Overview and history
Experiments of O. Avery (1942) and A. Hershey (1952) demonstrated that DNA is the principle genetic material. DNA became an important subject of intensive research after its structure was determined by F. Crick and J. Watson (1953). Discovery of the restriction endonucleases allows researchers to cleave DNA at specific sites, a great advantage over physical or chemical cleavage that results in random fragmentation of DNA. Restriction endonucleases have become a new tool for DNA manipulation, laying a foundation for modern biology that led to the development of genetic engineering, molecular biology, and genomics.
Analogous to the immune response in mammals, bacteria such as E. coli possess a defense system against infection of bacteriophages. S. Luria (1952) and G. Bertani (1953) discovered that efficiency of plating (EOP) of a bacteriophage could be markedly different, depending on the E. coli strains used. For example, EOP was close to 1 when bacteriophages prepared from type-B E. coli strain were infected to the same type-B strain. When they were used to infect type-K E. coli strain, however, EOP was greatly reduced to approximately 10-4. On the other hand, EOP was again close to 1 when bacteriophages from type-K E. coli infected the same type-K strain. However, infection of type-B strain with bacteriophages from type-K E. coli reduced EOP to approximately 10-4. This phenomenon was referred to as restriction, because multiplication of bacteriophages obtained from one strain of E. coli was restricted in the other E. coli strain.
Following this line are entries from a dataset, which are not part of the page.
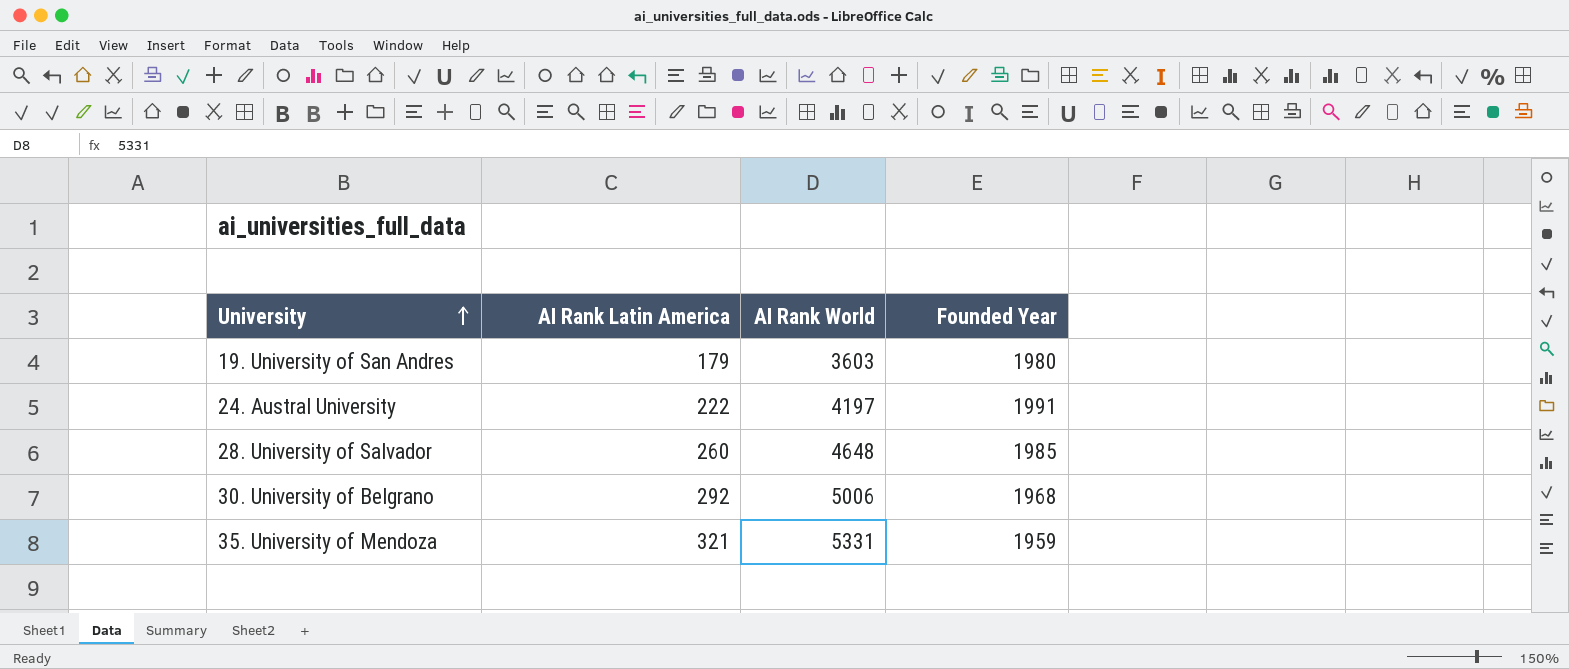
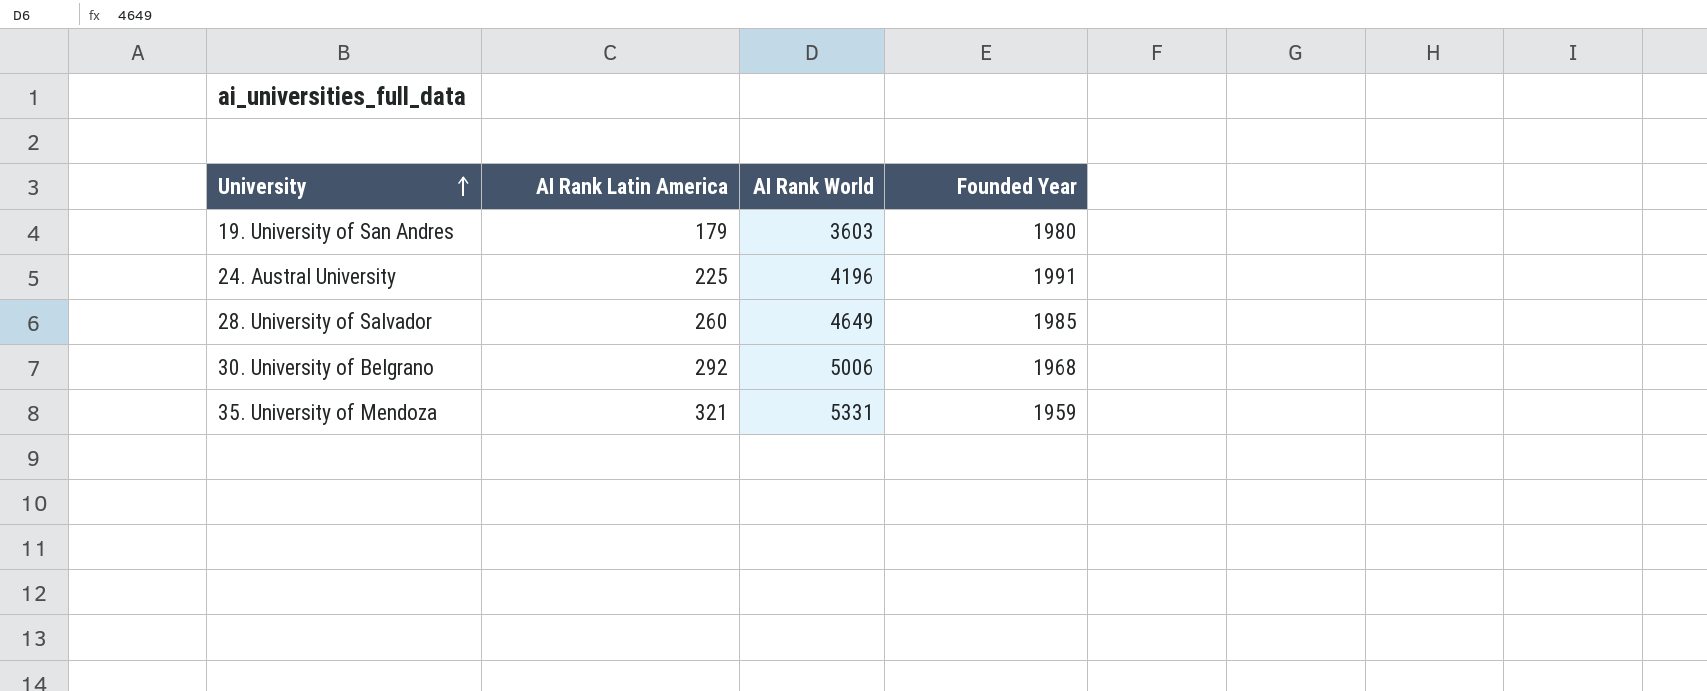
24. Austral University | AI Rank Latin America: 222 -> 225
24. Austral University | AI Rank World: 4197 -> 4196
28. University of Salvador | AI Rank World: 4648 -> 4649

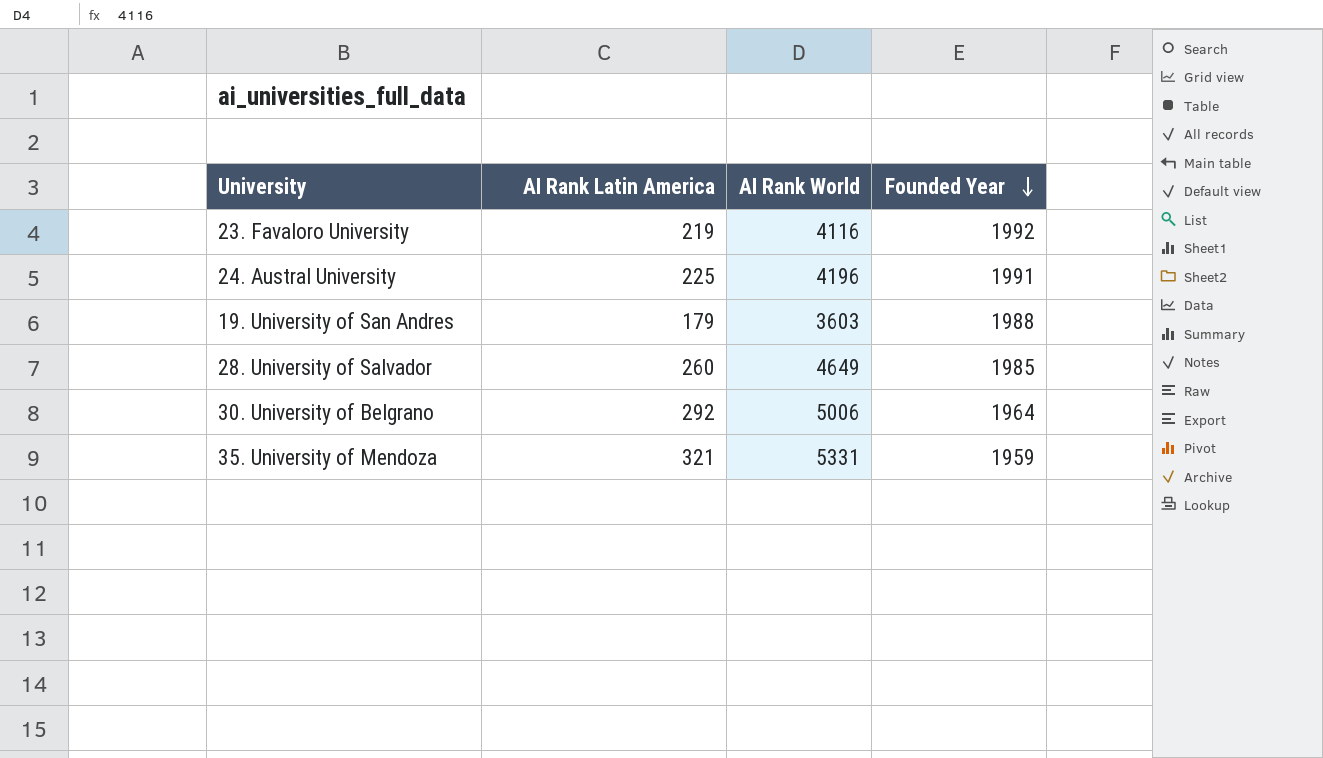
row order: University ascending -> Founded Year descending
row 23. Favaloro University: none -> 219 | 4116 | 1992
19. University of San Andres | Founded Year: 1980 -> 1988
30. University of Belgrano | Founded Year: 1968 -> 1964

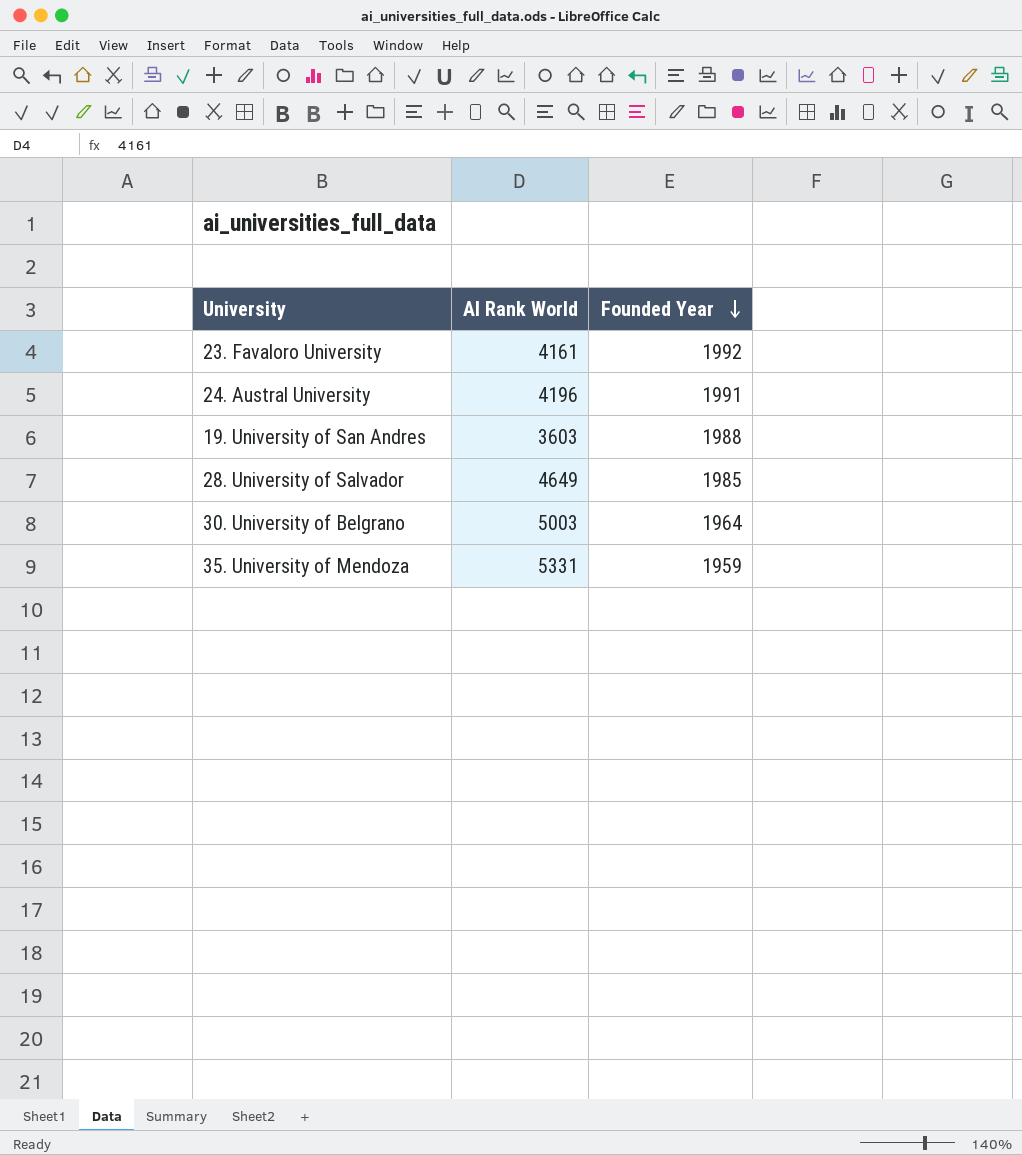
column AI Rank Latin America | position: 2 -> none
23. Favaloro University | AI Rank World: 4116 -> 4161
30. University of Belgrano | AI Rank World: 5006 -> 5003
The bacteriophages originated from type-B strain could still infect type-K strain. With a low EOP (10-4), this was due to the fact that some bacteriophages from type-B avoided restriction and could infect the type-K strain. The genetic materials of the surviving ones were modified so that they were no longer restricted by the new host strain being infected. Thus, bacteriophages produced from type-K strain easily infect type-K strain, while their infection of type-B strain is much more difficult due to restriction/modification - a defense system of bacteria against bacteriophages.
Discovery, purification, and application
The early history of restriction endonucleases was written several decades ago primarily by three scientists Werner Arber, Hamilton Smith, and Daniel Nathans who earned a Nobel Prize in Physiology or Medicine in 1978.
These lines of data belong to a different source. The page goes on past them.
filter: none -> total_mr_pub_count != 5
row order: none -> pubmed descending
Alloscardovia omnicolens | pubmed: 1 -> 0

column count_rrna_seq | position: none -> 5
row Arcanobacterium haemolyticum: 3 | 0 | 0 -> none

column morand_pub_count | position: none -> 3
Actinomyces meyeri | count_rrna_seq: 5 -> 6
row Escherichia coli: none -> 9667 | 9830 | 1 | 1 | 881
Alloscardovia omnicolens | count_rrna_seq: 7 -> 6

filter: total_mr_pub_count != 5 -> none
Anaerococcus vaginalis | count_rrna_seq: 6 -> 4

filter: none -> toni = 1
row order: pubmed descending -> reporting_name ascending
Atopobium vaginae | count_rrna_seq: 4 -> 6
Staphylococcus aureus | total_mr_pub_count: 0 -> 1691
W. Arber and D. Dussoix (1962) proposed a model that restriction/modification phenomena depended on two types of enzyme activities. One is a methylase that transfers a methyl group to DNA, and the other is a restriction nuclease that cleaves unmethylated DNA. "Suppression of bacteriophage growth" occurs via the cleavage of unmethylated DNA (foreign bacteriophage DNA) by restriction enzymes present in bacteria. In contrast, methylation of DNA renders its own DNA resistant to cleavage by restriction nucleases. However, foreign bacteriophage DNA can get methylated with a low frequency before restriction enzymes act, leading to low EOP (10-4) in a new host cell (modification phenomenon). Complete modifications of phage DNA through several generations of cultivation in the new host strain lead to loss of its ability to survive in the original host strain.
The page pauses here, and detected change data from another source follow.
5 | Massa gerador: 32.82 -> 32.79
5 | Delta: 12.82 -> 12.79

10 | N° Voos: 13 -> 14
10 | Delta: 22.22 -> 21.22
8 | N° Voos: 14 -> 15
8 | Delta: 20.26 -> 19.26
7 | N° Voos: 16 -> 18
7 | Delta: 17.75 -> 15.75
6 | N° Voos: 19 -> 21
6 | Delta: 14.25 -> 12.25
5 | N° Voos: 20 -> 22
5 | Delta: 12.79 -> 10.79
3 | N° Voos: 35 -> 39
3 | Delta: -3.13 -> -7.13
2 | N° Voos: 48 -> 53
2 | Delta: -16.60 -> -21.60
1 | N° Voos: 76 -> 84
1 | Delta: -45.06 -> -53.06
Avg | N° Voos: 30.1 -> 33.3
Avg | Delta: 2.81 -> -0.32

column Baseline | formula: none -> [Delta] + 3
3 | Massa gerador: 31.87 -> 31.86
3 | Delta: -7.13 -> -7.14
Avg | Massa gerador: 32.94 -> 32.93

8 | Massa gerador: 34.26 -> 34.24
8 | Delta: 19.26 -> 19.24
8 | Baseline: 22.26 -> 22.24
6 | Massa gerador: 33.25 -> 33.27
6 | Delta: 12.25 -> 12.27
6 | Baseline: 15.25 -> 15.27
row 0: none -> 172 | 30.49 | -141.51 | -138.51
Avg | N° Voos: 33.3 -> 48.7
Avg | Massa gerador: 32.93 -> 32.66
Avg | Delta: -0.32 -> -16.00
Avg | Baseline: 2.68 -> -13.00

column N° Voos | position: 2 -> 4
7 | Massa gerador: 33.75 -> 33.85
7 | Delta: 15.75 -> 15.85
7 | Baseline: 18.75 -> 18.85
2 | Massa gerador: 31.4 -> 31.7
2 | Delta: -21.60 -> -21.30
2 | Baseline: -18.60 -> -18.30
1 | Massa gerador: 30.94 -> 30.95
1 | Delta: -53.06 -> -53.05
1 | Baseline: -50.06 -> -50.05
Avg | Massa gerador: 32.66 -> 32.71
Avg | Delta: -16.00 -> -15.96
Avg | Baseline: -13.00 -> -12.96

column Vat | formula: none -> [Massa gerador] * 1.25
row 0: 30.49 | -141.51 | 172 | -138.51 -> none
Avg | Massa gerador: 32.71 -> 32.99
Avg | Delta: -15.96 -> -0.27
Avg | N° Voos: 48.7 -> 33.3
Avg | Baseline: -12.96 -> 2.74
W. Arber and S. Linn (1968) demonstrated that restriction endonucleases from E. coli possessed the ability to degrade DNA, and M. Meselson and R. Yuan (1968) purified a type l restriction endonucleases for the first time. However, this enzyme cleaved DNA non-specifically to the disappointment of many biologists. In 1970, H. Smith and his colleagues finally purified a type ll restriction endonucleases (Hind II) from Haemophilus which cleaves at a specific recognition sequence. D. Nathan and K. Danna used restriction endonucleases to cleave SV40 DNA undergoing replication and analyzed its cleavage products, expanding the applications of restriction endonucleases. This accomplishment provided P. Berg with a revolutionary idea to create recombinant DNA for the first time in 1972. Following the advent of recombinant DNA technology, discovery of many more restriction endonucleases and their use have led to rapid growth of molecular biology and biotechnology.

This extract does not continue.